The only problem with that?
To find the woman in the ad you'd have to travel 120 miles west to the University of Missouri where Kholood Eid is pursuing a graduate degree in journalism and, until a friend passing through the airport sent her a text last month, had no idea her likeness was being used to sell Webster University. Since then, other friends have passed along photos of the ad via text messages and social media.
"It's just weird," says Eid. "You'd think that they'd inform me before using my photo. That and I never pursued an MBA from Webster University."
Eid did, however, receive her undergraduate degree from Webster and recalls being photographed prior to her graduation in May 2010. Her understanding was that the photo was to hang in the school's communications building along with pictures of other honor students within the department. She does not remember signing a release for the photo.
Apparently she did.
"It's dated March 26, 2010," informs Susan Kerth, a spokeswoman for Webster University.
The release states that Webster University may use the picture for any and all exhibitions, public display, publications, commercial art, Internet/Web and advertising related to student recruitment and any other university promotional activities without limitation or reservation.

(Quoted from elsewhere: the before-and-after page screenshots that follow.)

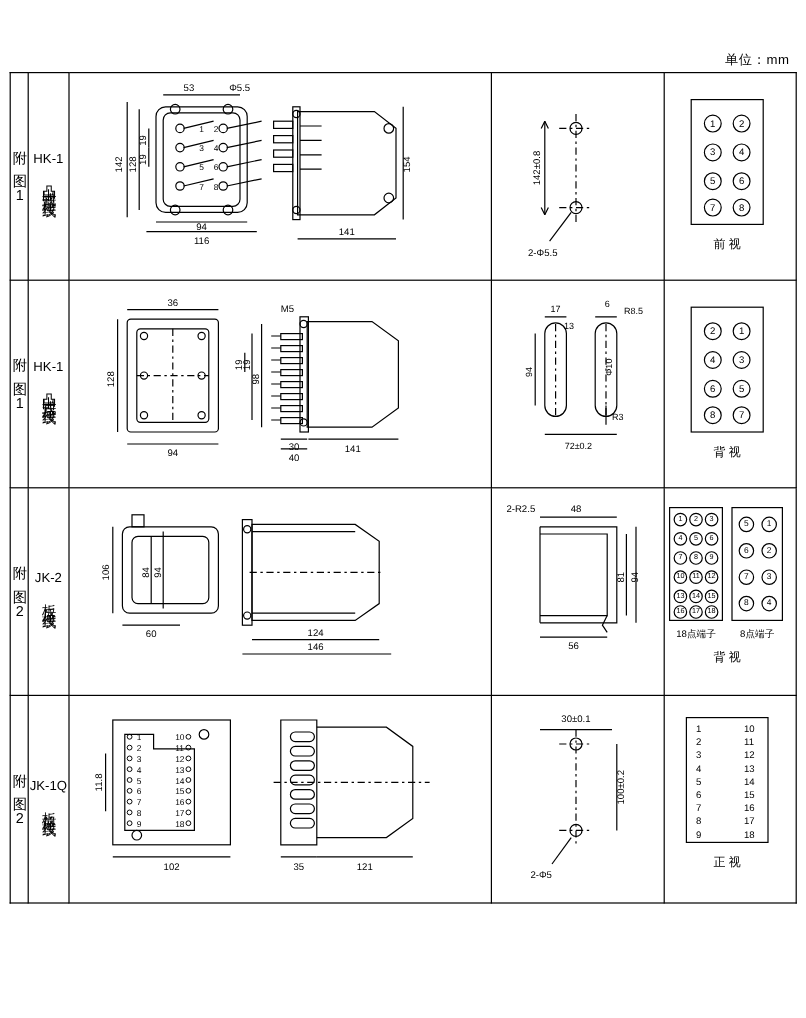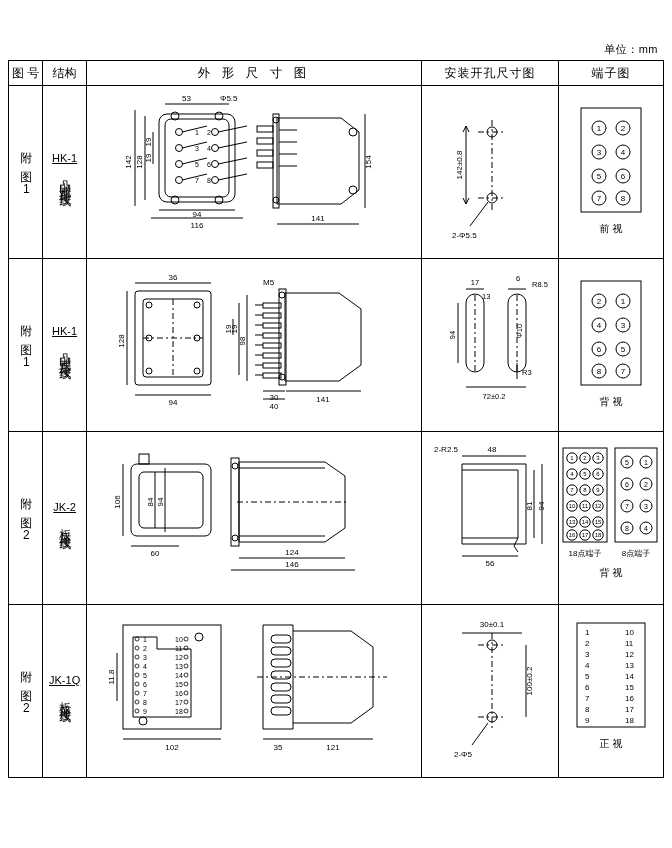--- a/index.html
+++ b/index.html
@@ -35,13 +35,6 @@
 
   <table class="main">
     <tbody>
-        <tr>
-      <th class="colA">图 号</th>
-      <th class="colB">结构</th>
-      <th class="colC hdr">外 形 尺 寸 图</th>
-      <th class="colD hdr2">安装开孔尺寸图</th>
-      <th class="colE hdr2">端子图</th>
-    </tr>
 
     <tr class="rowh">
       <td class="cellcenter">

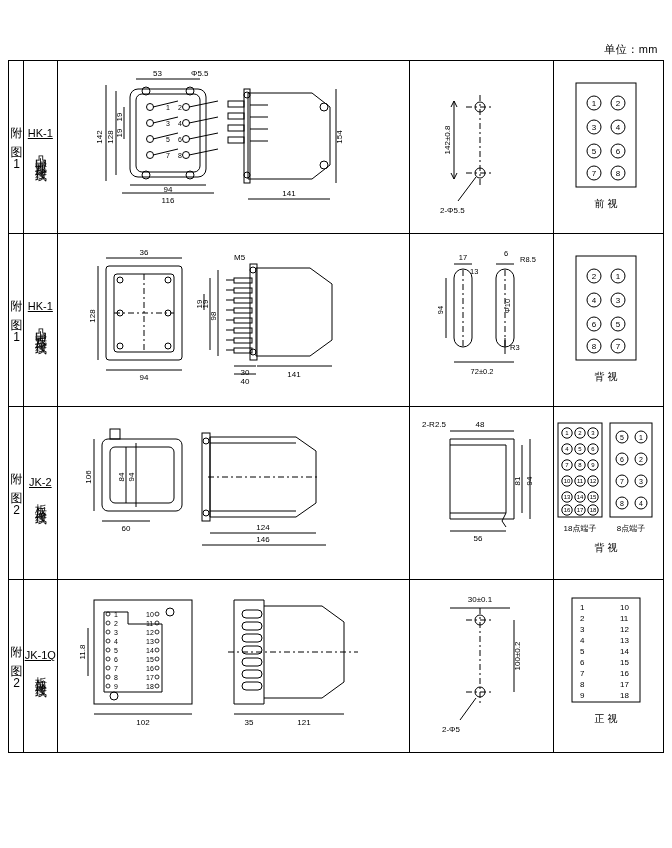--- a/index.html
+++ b/index.html
@@ -18,7 +18,7 @@
   .cellcenter{text-align:center;vertical-align:middle;}
   .rowh{height:172px;}
   .struct{font-size:11px;line-height:1.25;text-align:center;}
-  .struct .code{letter-spacing:0px;text-decoration:underline;}
+  .struct .code{letter-spacing:0px;}
   .draw{position:relative;width:100%;height:100%;text-align:center;}
   svg{display:block;}
   .termbox{fill:none;stroke:#000;stroke-width:1;}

Still, shouldn't the school have notified Eid that it was going to use her image to advertise its MBA program? And doesn't it have any actual MBA students that could appear in the poster? (Edit note: It's probably worth mentioning here that Eid worked as a part-time layout editor and contributor for Riverfront Times from 2010 to 2012. Also, the author of this article once worked with Susan Kerth at another newspaper. So, yeah, conflicts of interest on both sides.)
"We use images of students and former students for all sorts of purposes as the photo release allows," says Kerth. "[Eid's photo] was just a really nice image."
Eid, whose parents hail from Palestine, has another theory: "They just wanted an ethnically ambiguous face."
And she says it's not the first time she has felt used by the university. Shortly after graduation, she says, the university asked her for a quote about her experience as a student. She says she was told it was for a newsletter for alumni. Later, she says, she found out the quote was used as part of a fundraising campaign.
Eid adds that while she enjoyed her time at Webster, she has since soured on the institution after the school "handed me a bill instead of my diploma on graduation day" and then turned her over to a collection agency.
"I enrolled at Webster to be a student, not their poster child," she says.
So, perhaps the university could help her out now by paying her to serve as its official model?
Eh, not exactly. The same release Eid signed three years ago also protects the university from paying her any compensation.
Though Eid won't have to concern herself with the ad at the airport much longer.
"We are taking it down and will replace it with another," Kerth tells Daily RFT.